> To do
Your answer should consist only of the lines below from the one with "order number: 4505459885 -> 4505459882" through the one with "total: 1618.00 -> 1473.40", copied exactly.

> Information shown

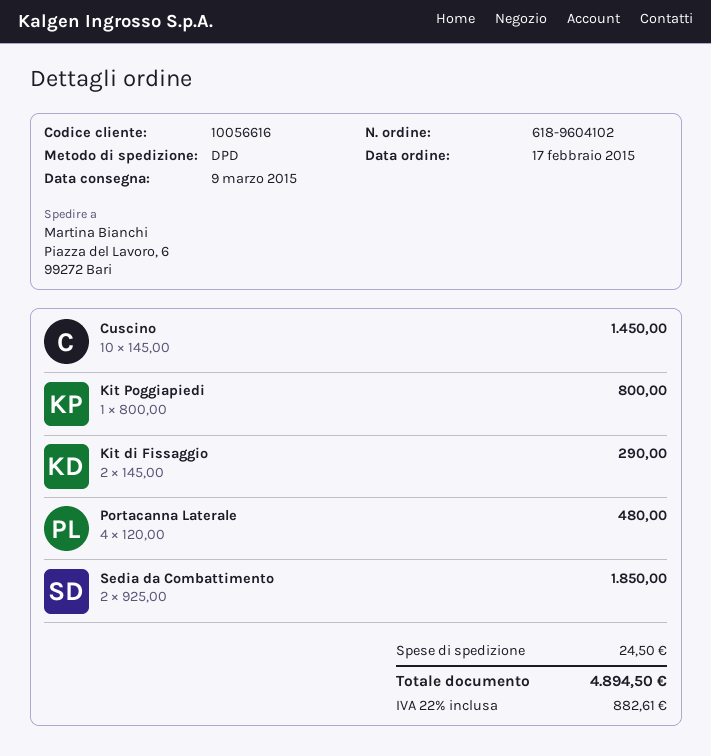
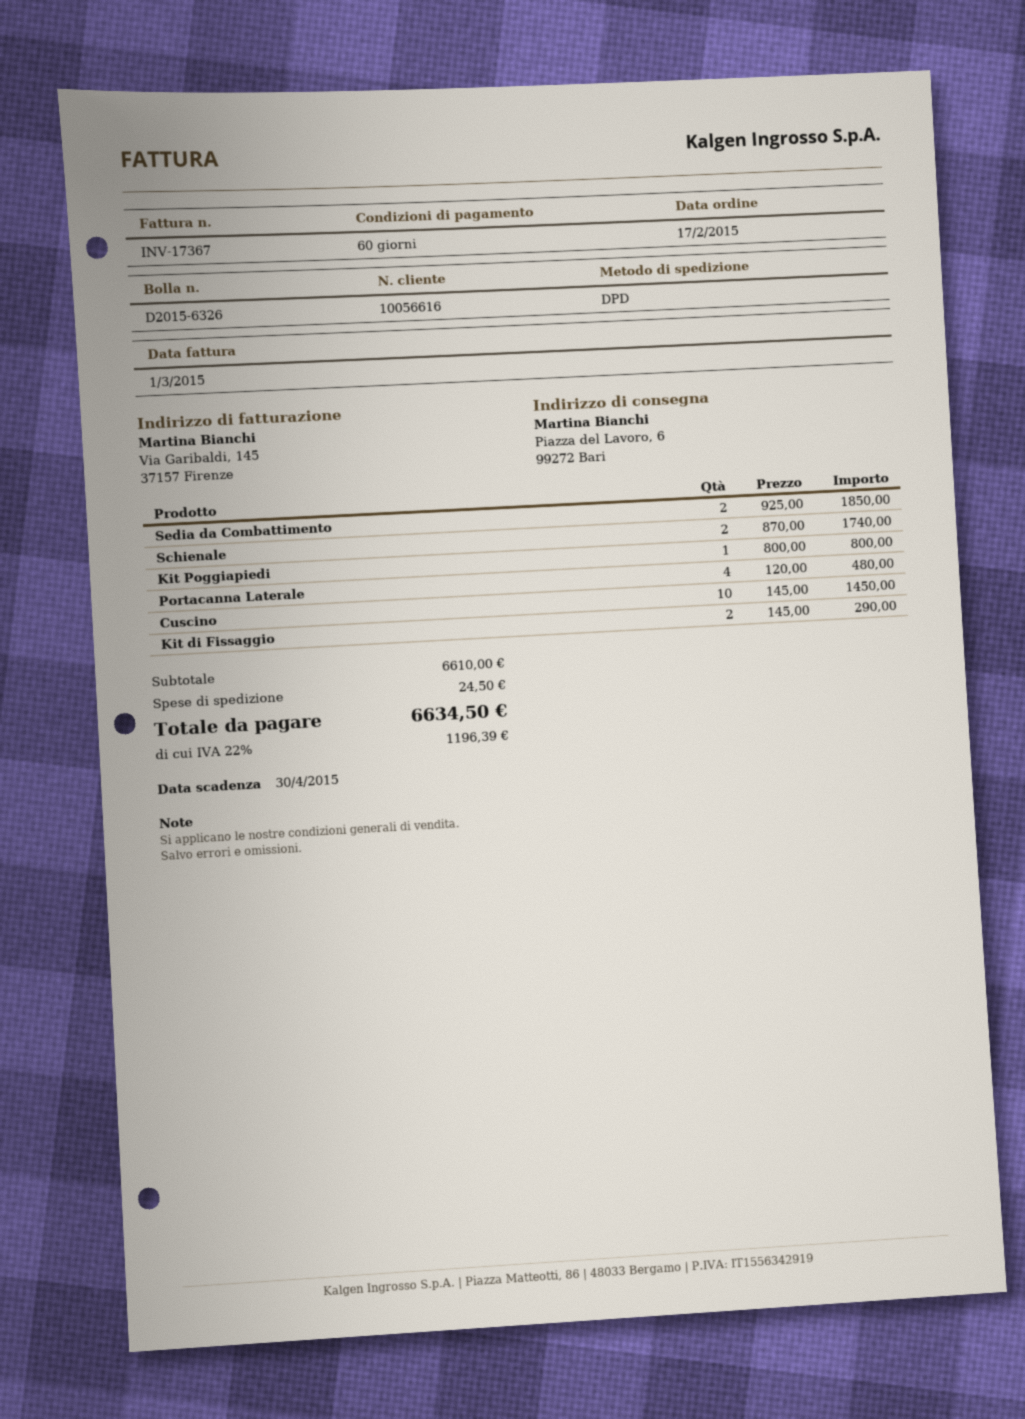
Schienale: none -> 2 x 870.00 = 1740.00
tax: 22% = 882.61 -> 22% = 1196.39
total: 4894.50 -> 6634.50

==

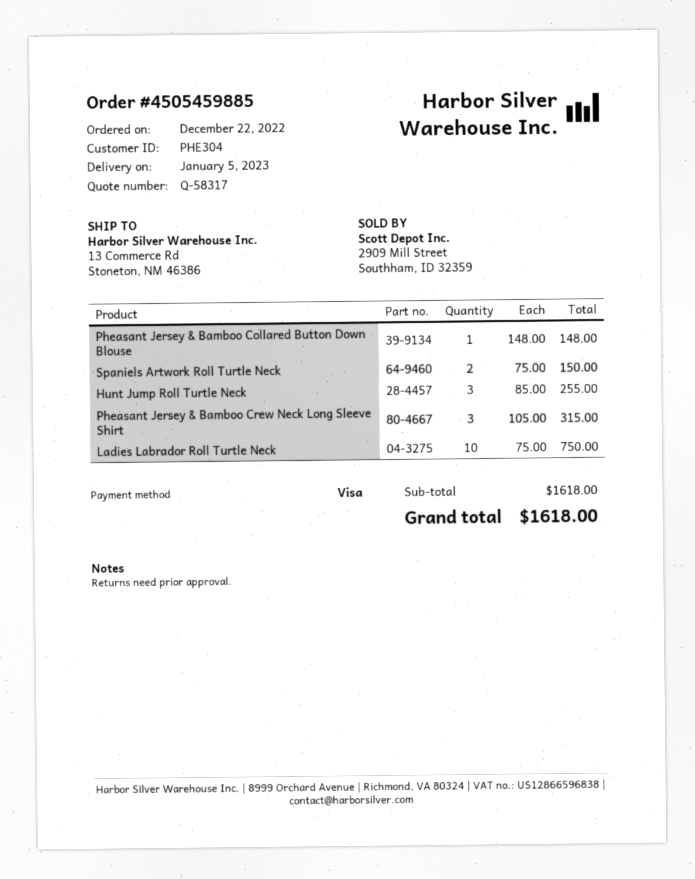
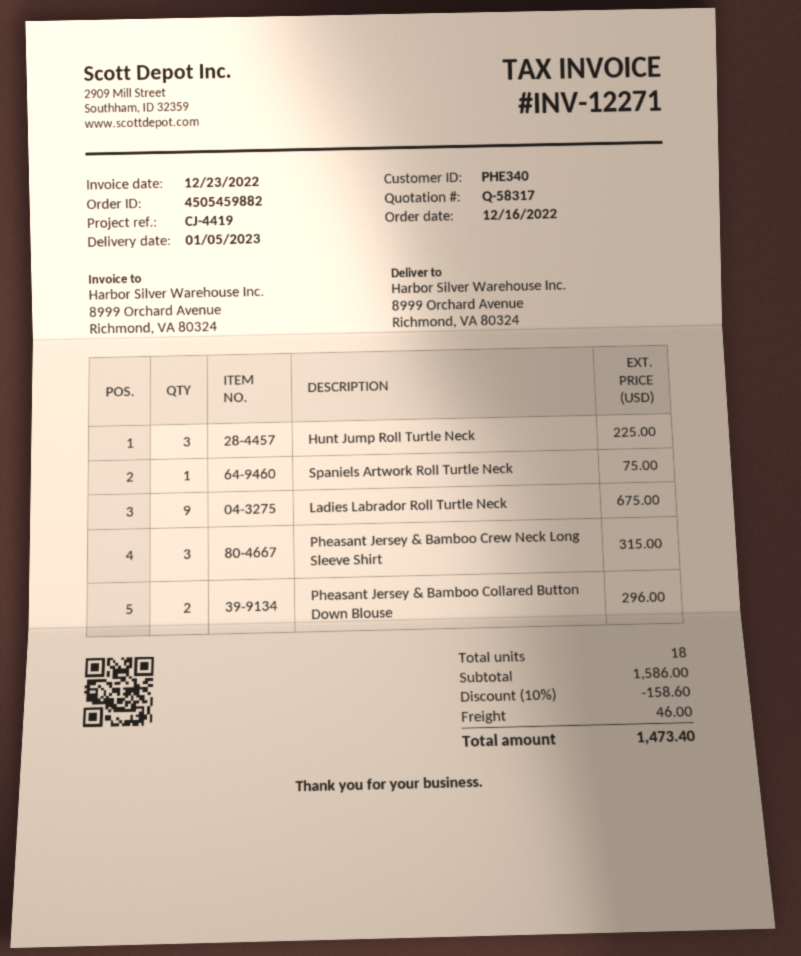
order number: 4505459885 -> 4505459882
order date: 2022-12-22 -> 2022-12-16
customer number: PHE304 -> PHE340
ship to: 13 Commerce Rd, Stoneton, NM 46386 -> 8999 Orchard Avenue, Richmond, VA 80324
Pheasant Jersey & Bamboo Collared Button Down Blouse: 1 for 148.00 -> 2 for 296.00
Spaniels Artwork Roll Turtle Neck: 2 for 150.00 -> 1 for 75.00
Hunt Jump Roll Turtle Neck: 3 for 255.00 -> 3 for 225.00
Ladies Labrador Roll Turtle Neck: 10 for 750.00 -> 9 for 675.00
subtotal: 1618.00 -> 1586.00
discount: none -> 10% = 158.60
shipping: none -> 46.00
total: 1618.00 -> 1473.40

> Finished exercise
order number: 4505459885 -> 4505459882
order date: 2022-12-22 -> 2022-12-16
customer number: PHE304 -> PHE340
ship to: 13 Commerce Rd, Stoneton, NM 46386 -> 8999 Orchard Avenue, Richmond, VA 80324
Pheasant Jersey & Bamboo Collared Button Down Blouse: 1 for 148.00 -> 2 for 296.00
Spaniels Artwork Roll Turtle Neck: 2 for 150.00 -> 1 for 75.00
Hunt Jump Roll Turtle Neck: 3 for 255.00 -> 3 for 225.00
Ladies Labrador Roll Turtle Neck: 10 for 750.00 -> 9 for 675.00
subtotal: 1618.00 -> 1586.00
discount: none -> 10% = 158.60
shipping: none -> 46.00
total: 1618.00 -> 1473.40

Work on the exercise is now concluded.